Les autorités françaises estiment avoir apporté à Touria Tiouli la protection à laquelle tous leurs ressortissants ont droit. Elles lui ont trouvé un avocat qui veut bien assurer sa défense, tous ceux de la ville contactés par ses proches ayant refusé. « Ses droits à la défense sont assurés », assure Paris, alors que, sur place, des compatriotes estiment que cette défense est toute formelle, les avocats locaux étant peu enclins à défendre une étrangère qui accuse un Emirati. A Paris, on pense qu’il faut éviter de faire de cette histoire « une affaire d’honneur national : il convient de ne pas heurter les sentiments religieux des Emirats ».

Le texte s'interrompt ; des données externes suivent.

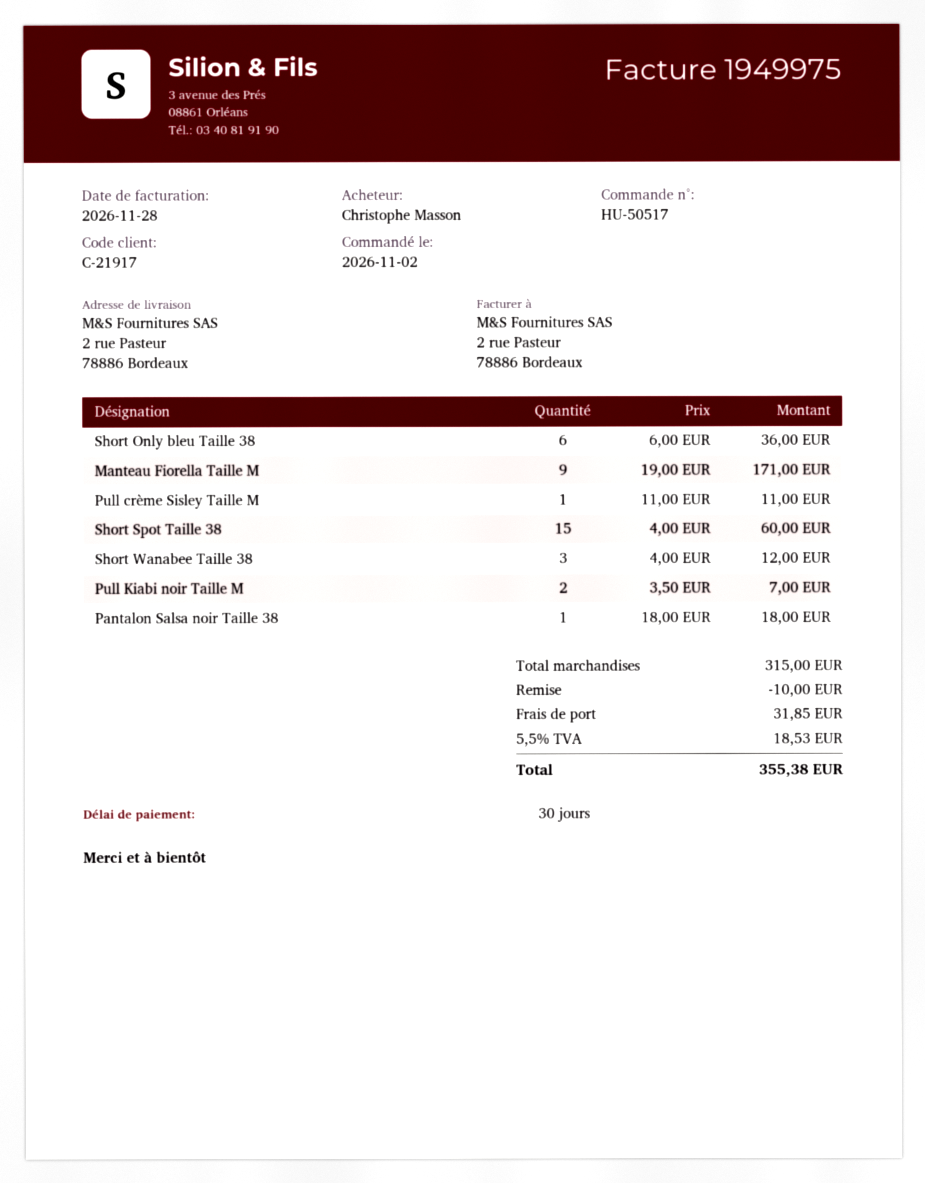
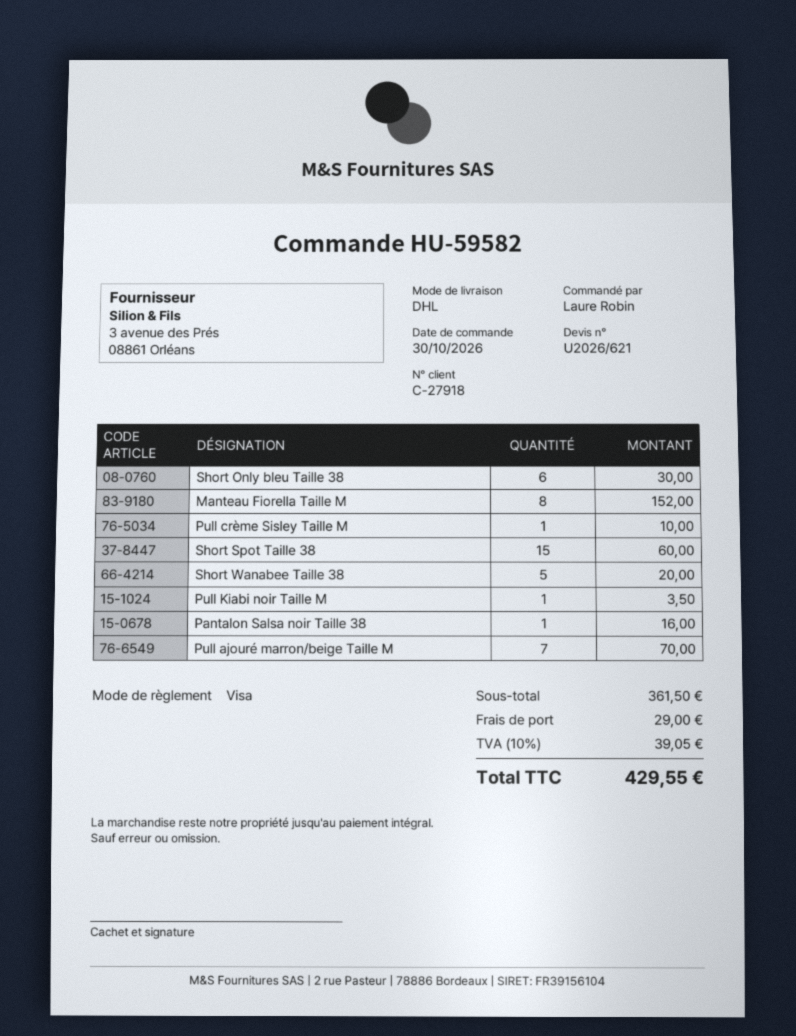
order number: HU-50517 -> HU-59582
order date: 2026-11-02 -> 2026-10-30
customer number: C-21917 -> C-27918
ordered by: Christophe Masson -> Laure Robin
Short Only bleu Taille 38: 6 for 36.00 -> 6 for 30.00
Manteau Fiorella Taille M: 9 for 171.00 -> 8 for 152.00
Pull crème Sisley Taille M: 1 for 11.00 -> 1 for 10.00
Short Wanabee Taille 38: 3 for 12.00 -> 5 for 20.00
Pull Kiabi noir Taille M: 2 for 7.00 -> 1 for 3.50
Pantalon Salsa noir Taille 38: 1 for 18.00 -> 1 for 16.00
Pull ajouré marron/beige Taille M: none -> 7 for 70.00
subtotal: 315.00 -> 361.50
discount: 10.00 -> none
shipping: 31.85 -> 29.00
tax: 5.5% = 18.53 -> 10% = 39.05
total: 355.38 -> 429.55

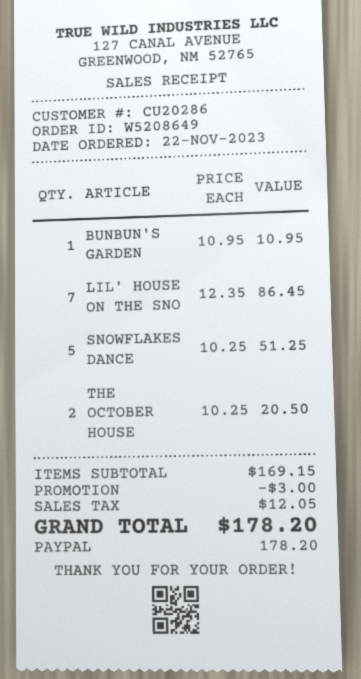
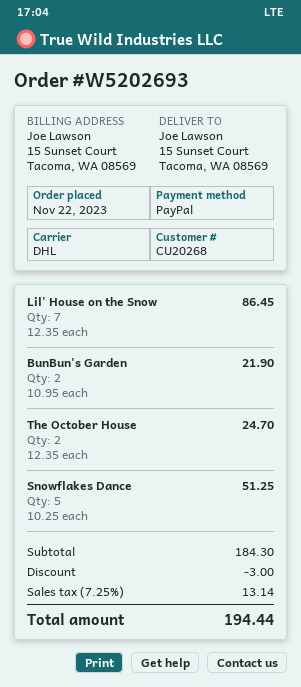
order number: W5208649 -> W5202693
customer number: CU20286 -> CU20268
BUNBUN'S GARDEN: 1 x 10.95 = 10.95 -> 2 x 10.95 = 21.90
THE OCTOBER HOUSE: 2 x 10.25 = 20.50 -> 2 x 12.35 = 24.70
subtotal: 169.15 -> 184.30
tax: 12.05 -> 13.14
total: 178.20 -> 194.44

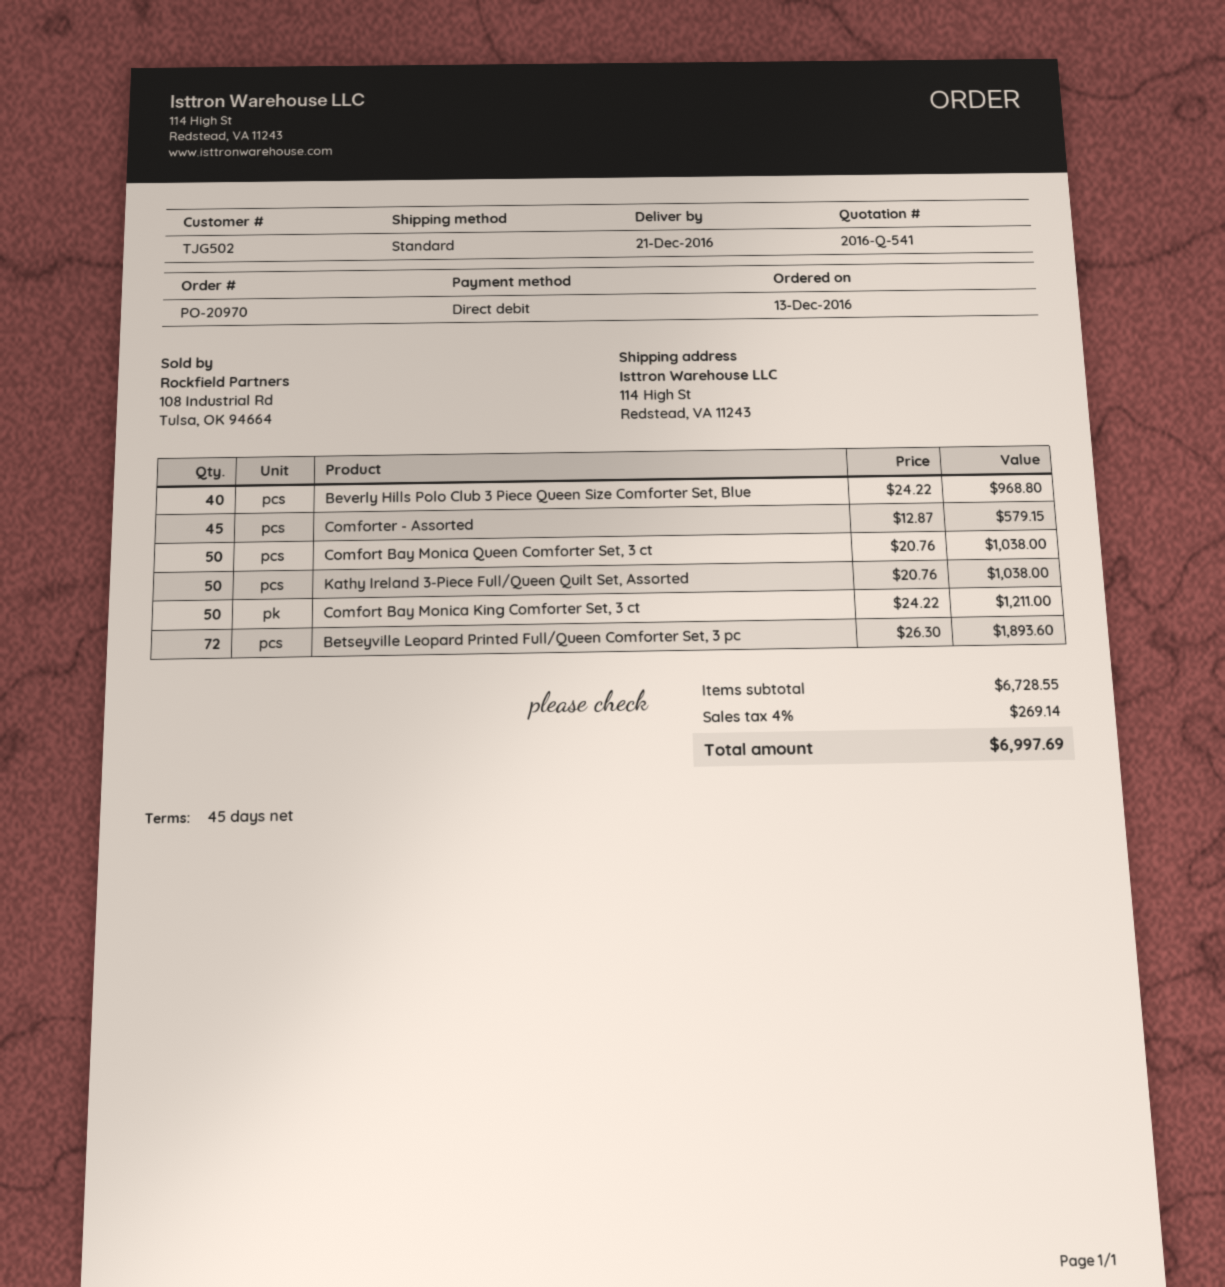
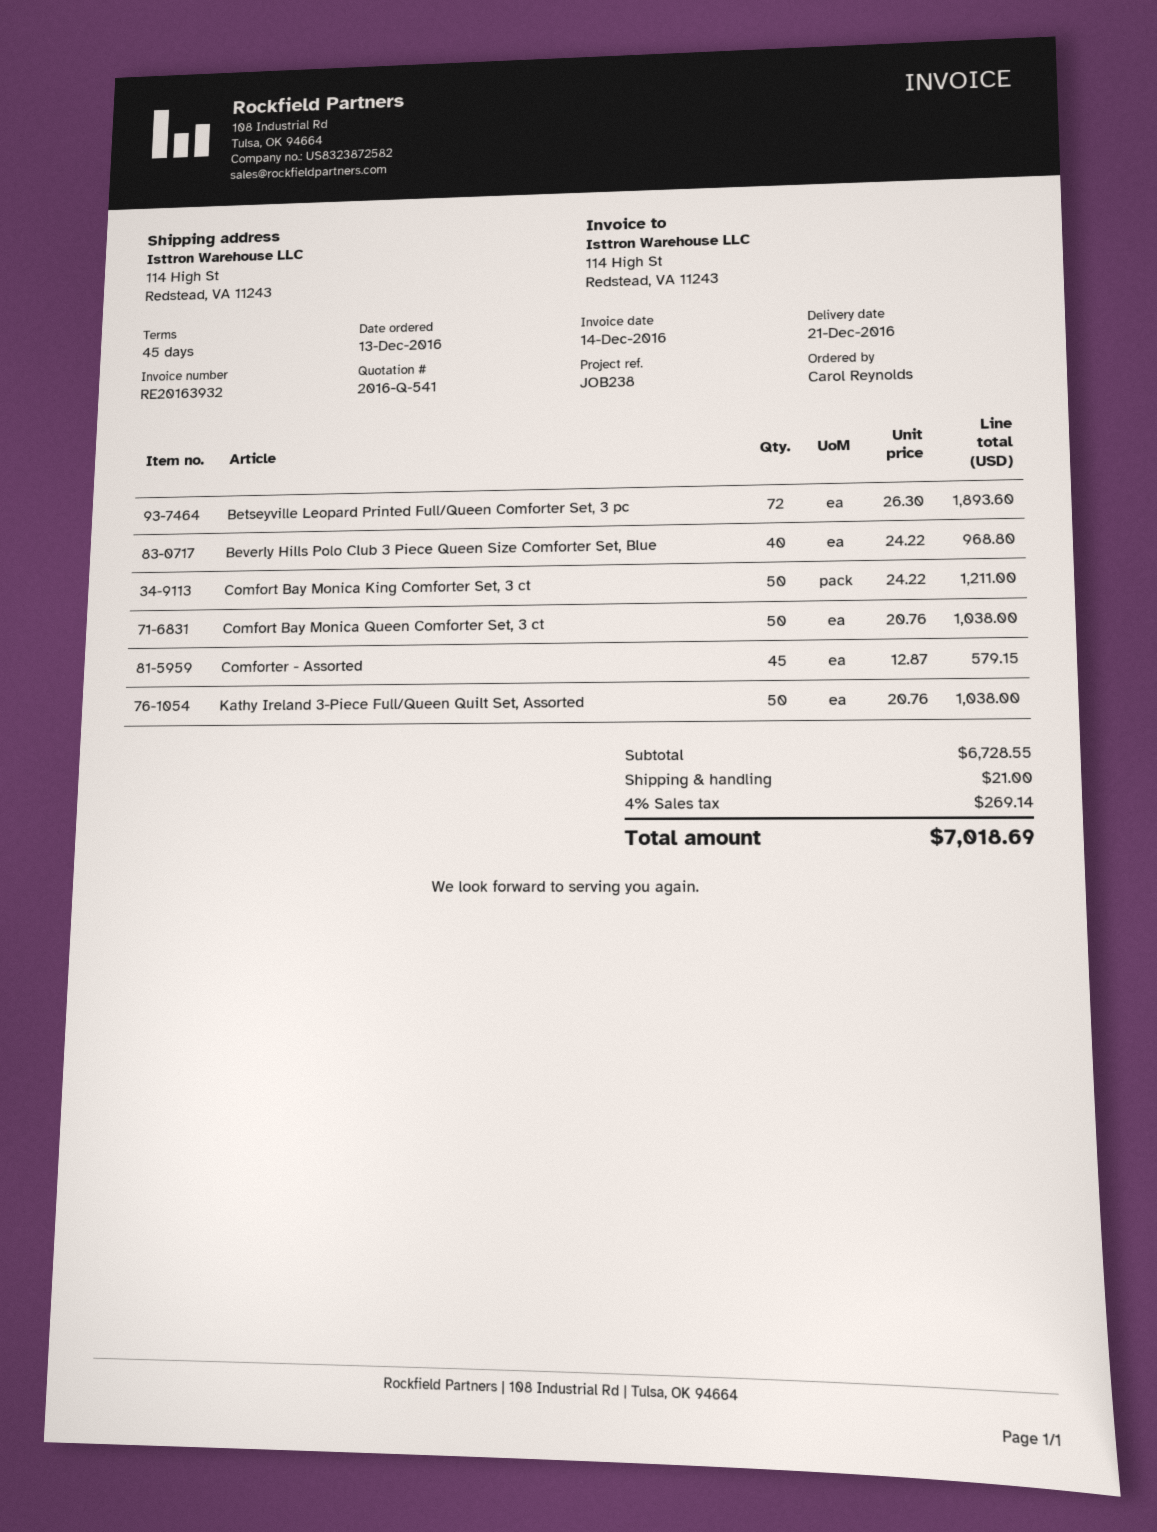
shipping: none -> 21.00
total: 6997.69 -> 7018.69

Relations tendues. En 1995, l’intervention de personnalités françaises Marie- Claire Mendès France et Gisèle Halimi dans l’affaire Sarah Balabagan, la petite bonne philippine condamnée à mort pour avoir tué son employeur qui voulait la violer, avait tendu les relations entre les deux pays. L’ambassade des Emirats en France avait publié un communiqué dans la presse française où il était rappelé que « dans cette affaire, on se réfère à la loi divine et à la charia. La justice aux Emirats arabes unis ne fait pas de discrimination de sexe, de race ou de religion ». En 1996, un chrétien libanais y a été condamné à un an de prison ferme et 39 coups de fouet pour avoir épousé une musulmane émiratie.
Cela fera bientôt trois mois que Touria Tiouli n’a pas vu son fils. Elle ne sait pas quand elle sera jugée. Personne ne parle plus du viol qu’elle a subi.